An evaluation of a cancer programme in a London borough

The programme promoted the early detection of cancer by improving population awareness of the signs and symptoms of cancer and to remove barriers to seeking help. The programme also sought to ensure that GPs had the knowledge and skills to make the most appropriate referrals and supported pharmacists to engage with customers to increase their awareness of cancer signs and symptoms and visit their GPs if appropriate. SPH used a combination of quantitative and qualitative methods to assess the overall effectiveness of the programme. These included analysis of routinely available cancer indicators along with locally available data, reviewing data collected by the programme such as survey responses, reviewing project documentation including costings, and conducting interviews and focus groups.

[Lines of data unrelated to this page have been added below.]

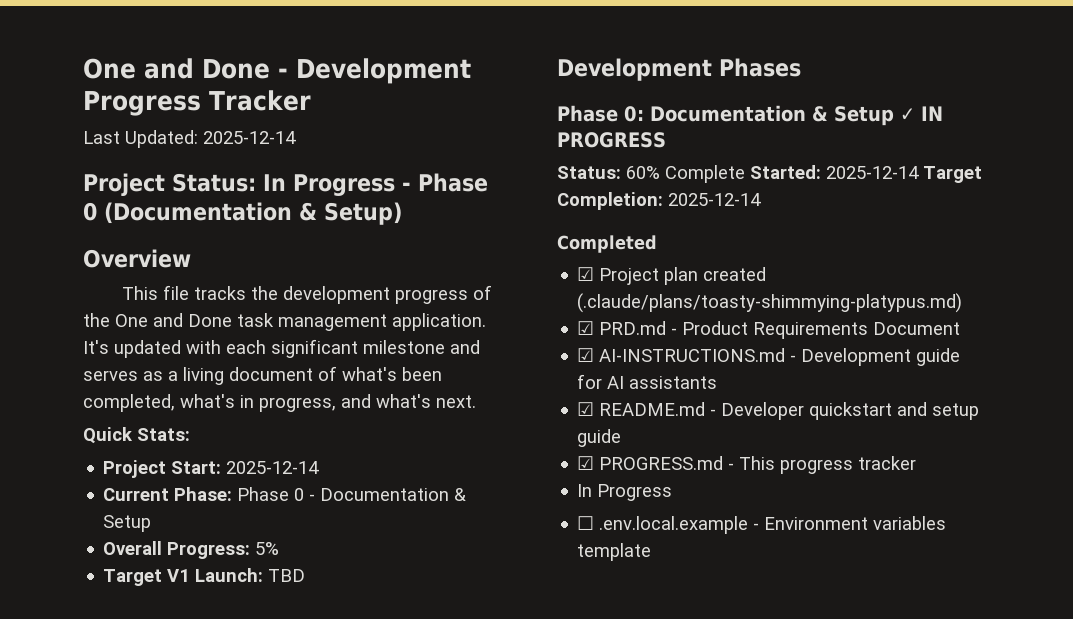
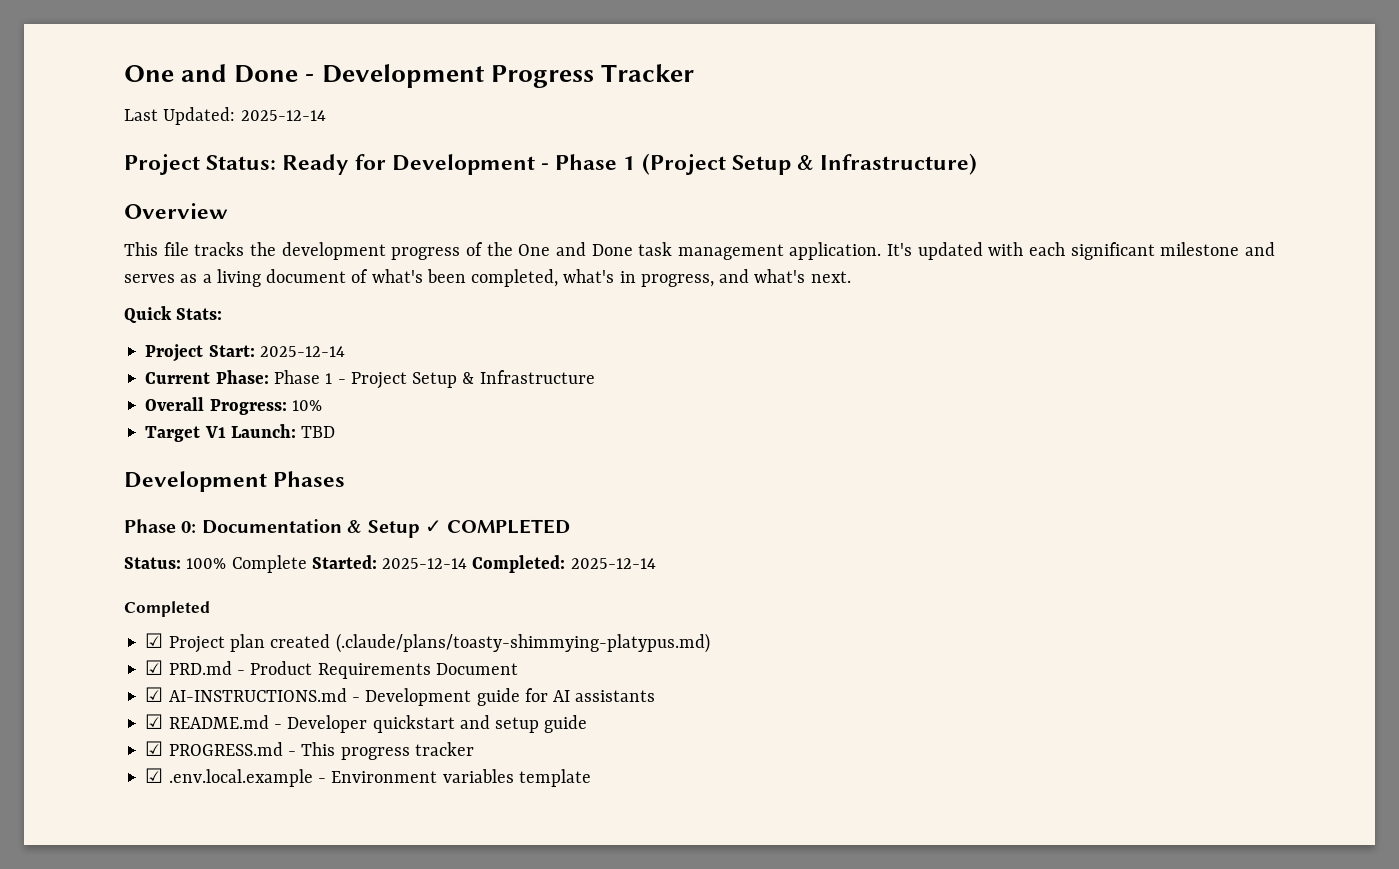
- Project Status: In Progress - Phase 0 (Documentation & Setup)
+ Project Status: Ready for Development - Phase 1 (Project Setup & Infrastructure)
- Current Phase: Phase 0 - Documentation & Setup
+ Current Phase: Phase 1 - Project Setup & Infrastructure
- Overall Progress: 5%
+ Overall Progress: 10%
- Phase 0: Documentation & Setup ✓ IN PROGRESS
- Status: 60% Complete Started: 2025-12-14 Target Completion: 2025-12-14
+ Phase 0: Documentation & Setup ✓ COMPLETED
+ Status: 100% Complete Started: 2025-12-14 Completed: 2025-12-14
  ☑ PROGRESS.md - This progress tracker
- In Progress
- ☐ .env.local.example - Environment variables template
+ ☑ .env.local.example - Environment variables template

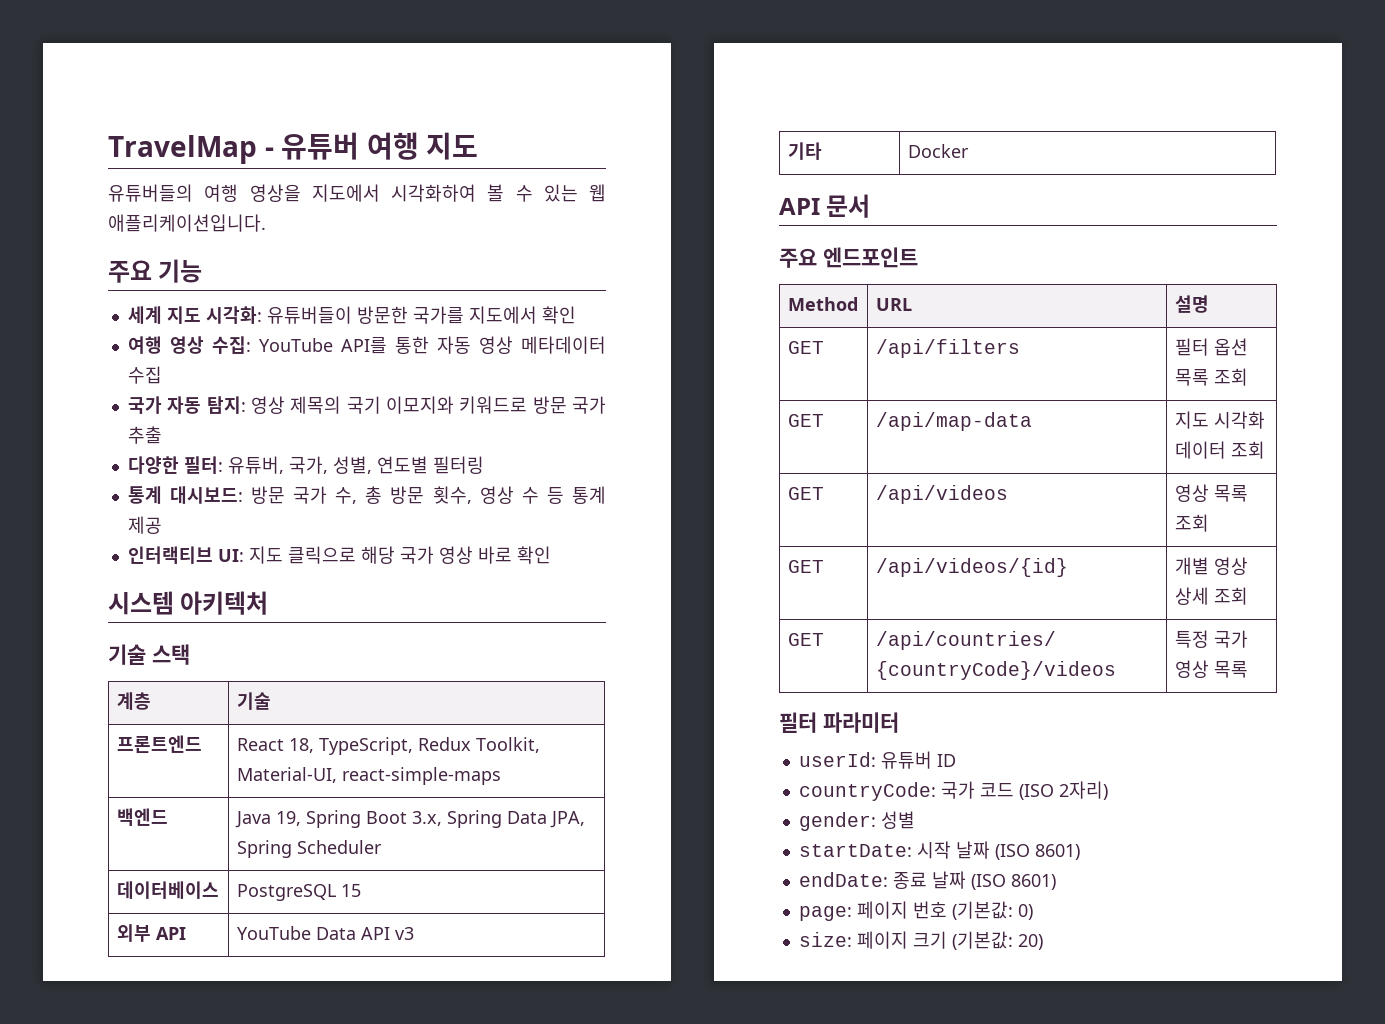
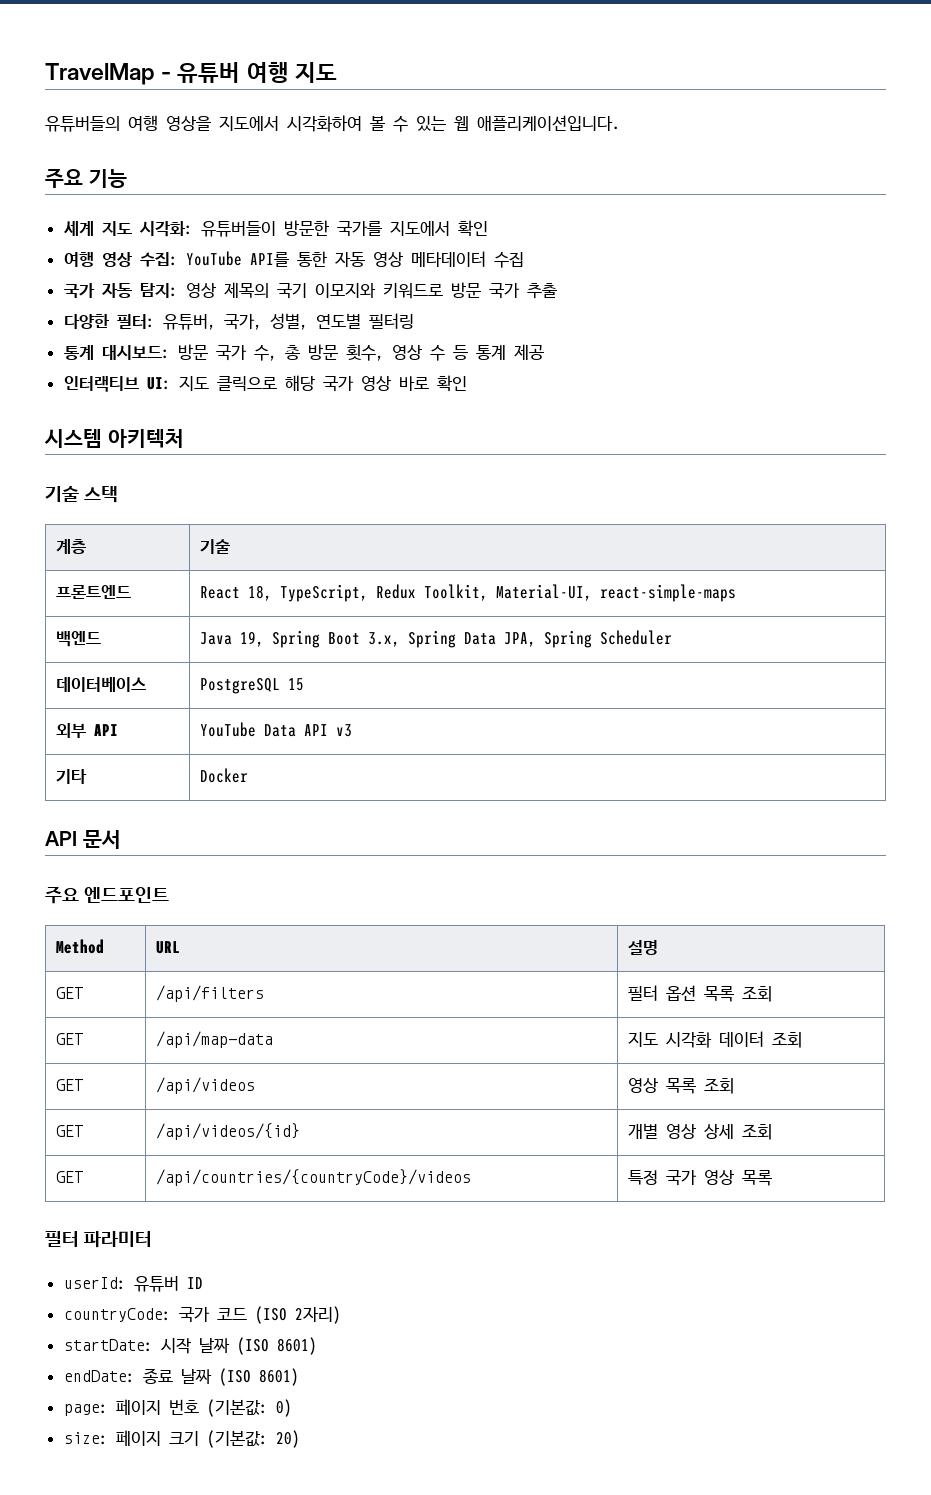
- gender: 성별

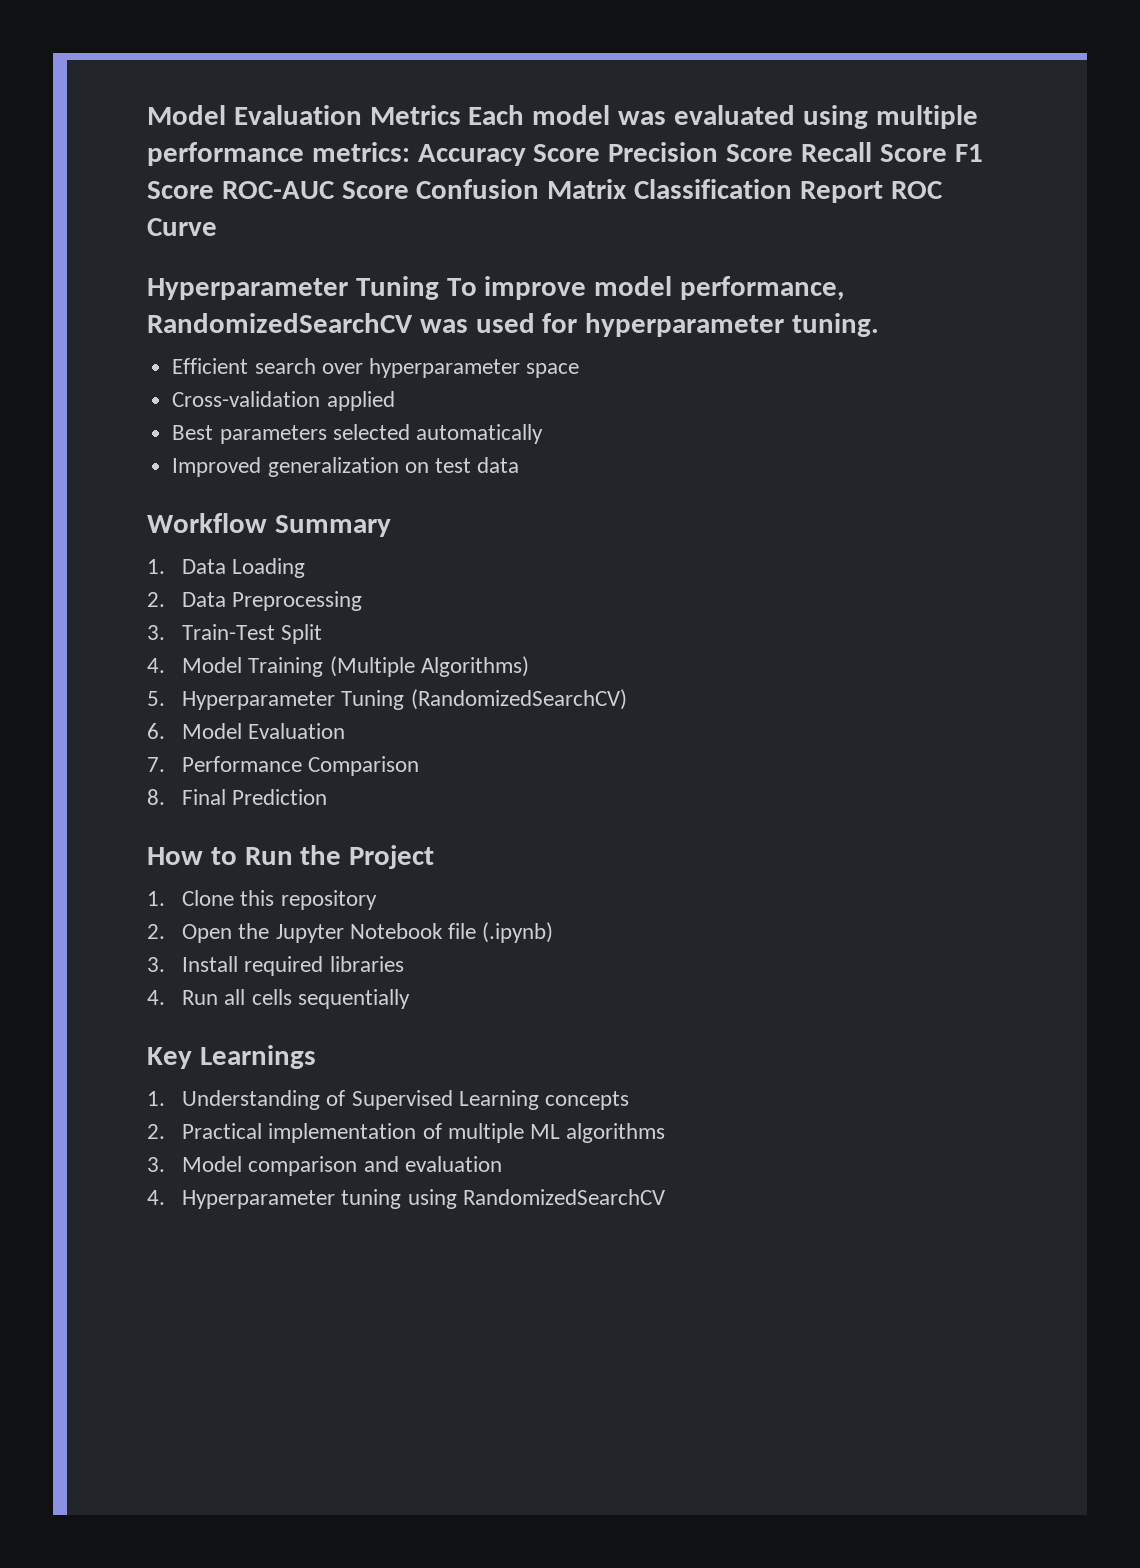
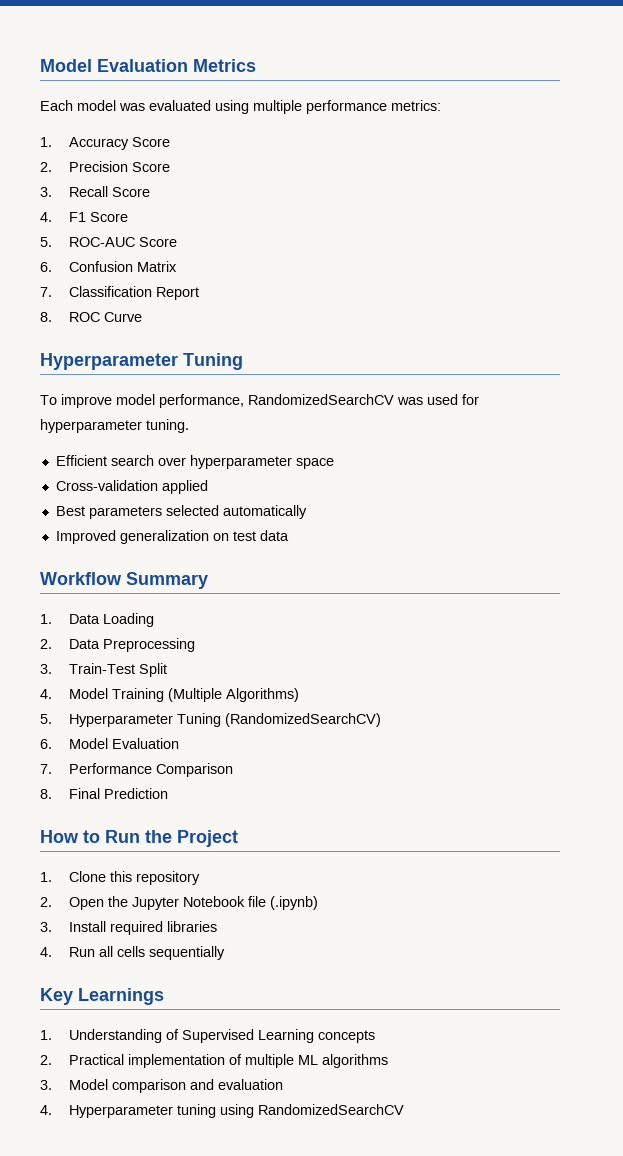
- Model Evaluation Metrics Each model was evaluated using multiple performance metrics: Accuracy Score Precision Score Recall Score F1 Score ROC-AUC Score Confusion Matrix Classification Report ROC Curve
- Hyperparameter Tuning To improve model performance, RandomizedSearchCV was used for hyperparameter tuning.
+ Model Evaluation Metrics
+ Each model was evaluated using multiple performance metrics:
+ 1. Accuracy Score
+ 2. Precision Score
+ 3. Recall Score
+ 4. F1 Score
+ 5. ROC-AUC Score
+ 6. Confusion Matrix
+ 7. Classification Report
+ 8. ROC Curve
+ Hyperparameter Tuning
+ To improve model performance, RandomizedSearchCV was used for hyperparameter tuning.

These were collated to form a comprehensive and insightful evaluation report, which the customer used to support future priorities setting.

An evaluation of an end of life care education programme

SPH evaluated an education programme, targeted at staff within GP practices to improve end of life care. The evaluation included an assessment of the effectiveness and efficiency of the training visits through interviews and analysis of service data, an audit of the impact of the programme on practice, including changes in behaviour and the accuracy of end of life care registers, and an analysis of hospital admissions data. The evaluation found improvements in the skills, behaviours and competence of staff around end of life care in the period following the training programme.